How the hell did everybody know we were coming?
* * *
The waterfront was mobbed when we warped in, though nobody really believed we had come from Gea-Xle. I guess they figured we spontaneously generated on the river up around the bend. I kept everyone aboard and mostly out of sight till the rest of the convoy arrived.
It came through untouched. Its guards and crews were simmering with stories of the devastation they had found in our wake. Rejoicing spread through Thresh. The blockade had been strangling the city.
I watched the good citizens from behind a mantlet.
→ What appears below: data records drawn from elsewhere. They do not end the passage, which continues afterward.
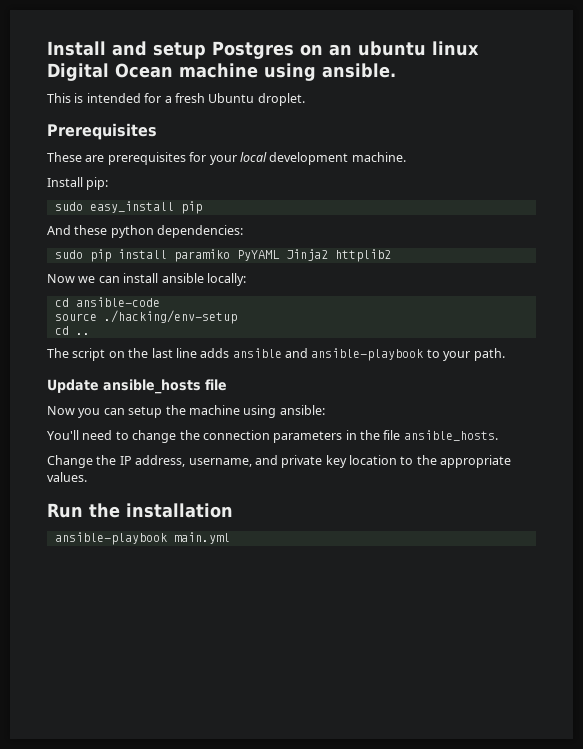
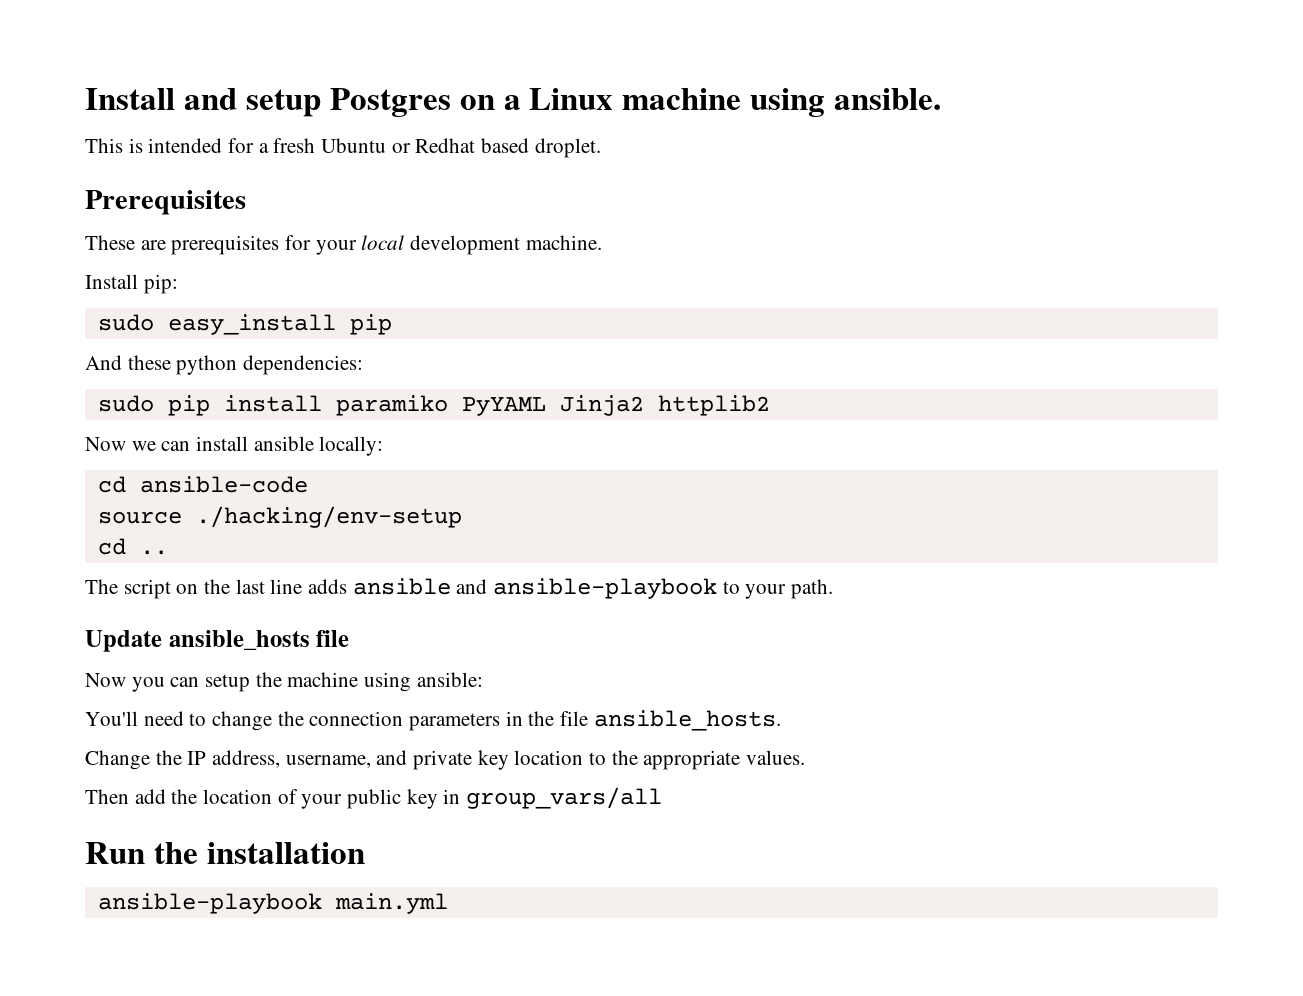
- Install and setup Postgres on an ubuntu linux Digital Ocean machine using ansible.
+ Install and setup Postgres on a Linux machine using ansible.
- This is intended for a fresh Ubuntu droplet.
+ This is intended for a fresh Ubuntu or Redhat based droplet.
+ Then add the location of your public key in group_vars/all

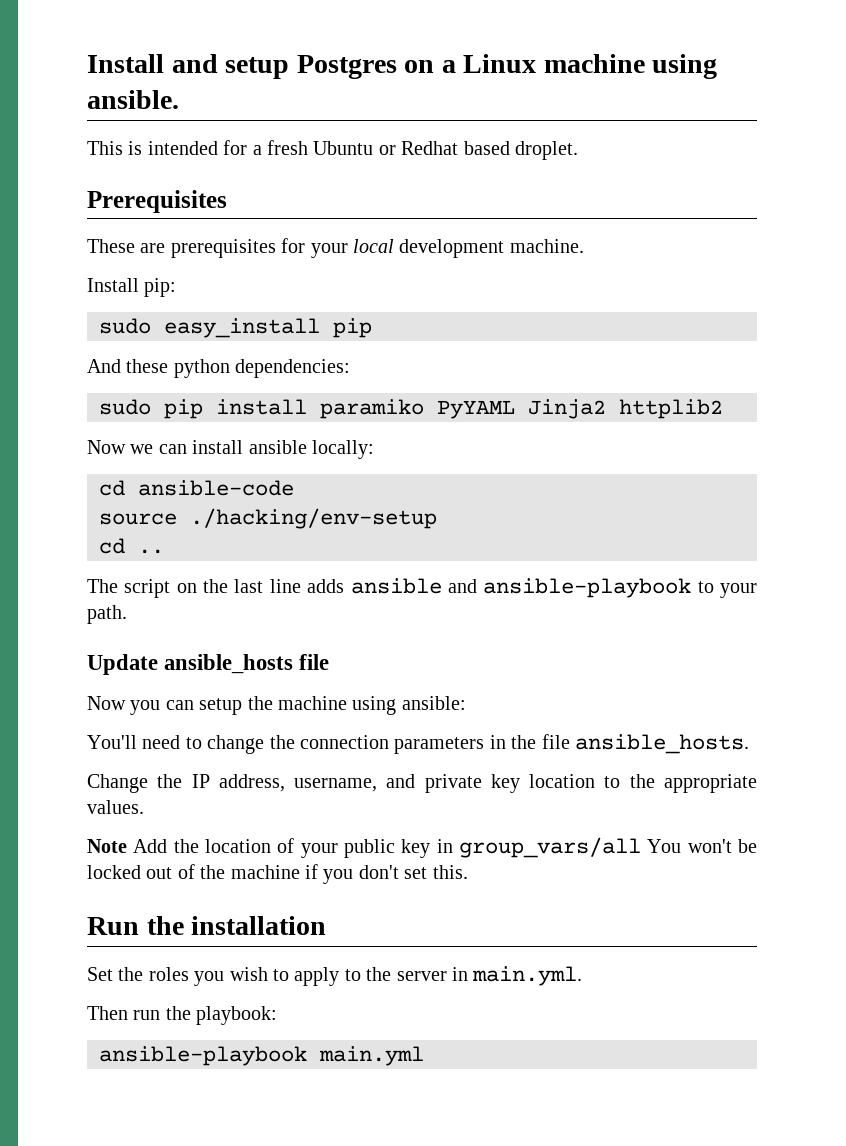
- Then add the location of your public key in group_vars/all
+ Note Add the location of your public key in group_vars/all You won't be locked out of the machine if you don't set this.
  Run the installation
+ Set the roles you wish to apply to the server in main.yml.
+ Then run the playbook:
Here and there I noted hard-eyed little brown men who seemed less than enchanted with our advent.
“Those the guys you were talking about?” I asked One-Eye.
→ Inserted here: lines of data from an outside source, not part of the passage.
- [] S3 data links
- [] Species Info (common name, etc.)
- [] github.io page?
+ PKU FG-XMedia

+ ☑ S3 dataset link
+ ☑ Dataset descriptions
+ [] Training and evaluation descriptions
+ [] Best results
He gave them the fish-eye, then shook his head. “Ours should be over that way. There they are. Weird.”
I saw what he meant. A man with long blond hair. What the hell was he doing down here? “Keep an eye on them.”
I collected Mogaba and Goblin and a couple of the guys who looked like they ate babies for breakfast and went into conference with the bosses of the convoy. They surprised me. They not only did not argue about paying the balance of our fee, they tossed in a bonus on account of every barge got through. Then I got my key people together and told them, “Let’s get off-loaded and hit the road. This place gives me the creeps.”
Gobl
in and One-Eye complained. Naturally. They wanted to stay and party.
They came around when the iron coach and the great black horses and the Company standard hit the wharfside road. The joy went out of the grand celebration almost immediately. I’d figured it would.
Blank faces watched the unforgotten standard pass.
Thresh had been on the other side when the Company was in service in Goes. Our forebrethren had kicked their butts good. So good they recalled the Company this long after the fact, though Goes itself no longer existed.
* * *
We paused in an open market toward the south edge of Thresh. Mogaba had a couple of his lieutenants dicker for supplies. Goblin went stomping around in a squeaking rage because One-Eye had set Frogface to following him, aping his every word and move. The imp was trudging behind him at the moment, looking deep in thought. Otto and Hagop and Candles were trying to thrash out the details of a pool that would pay off big to the guy who guessed closest to when Goblin would come up with a definitive counterstroke. The trouble was a definition of what could be considered definitive.
One-Eye observed proceedings with a benign, smug smile, certain he had attained ascendancy at last. The Nar stood around looking grimly military and still a little baffled because the rest of us had less rigid, absolute standards. They had not been disappointed in us on the river.
One-Eye ambled over. “Them people are giving us the eye again. Got them all picked out now. Four men and a woman.”
“Round them up and bring them over. We’ll see what’s on their minds. Where’s Wheezer?”
One-Eye pointed, then did a fade. As I approached Wheezer I noted that a dozen of my men had disappeared. One-Eye wasn’t going to take any chances.
I told Wheezer to tell Mogaba we weren’t stocking up for a six-month campaign. We just wanted enough stuff for a meal or two getting past the Cataract. We yakked it back and forth, Mogaba struggling with the Jewel Cities dialect he had begun to pick up already. He was a sharp, smart man. I liked him. He was flexible enough to understand that our two versions of the Company could have arisen easily over two hundred years. He worked at being nonjudgmental.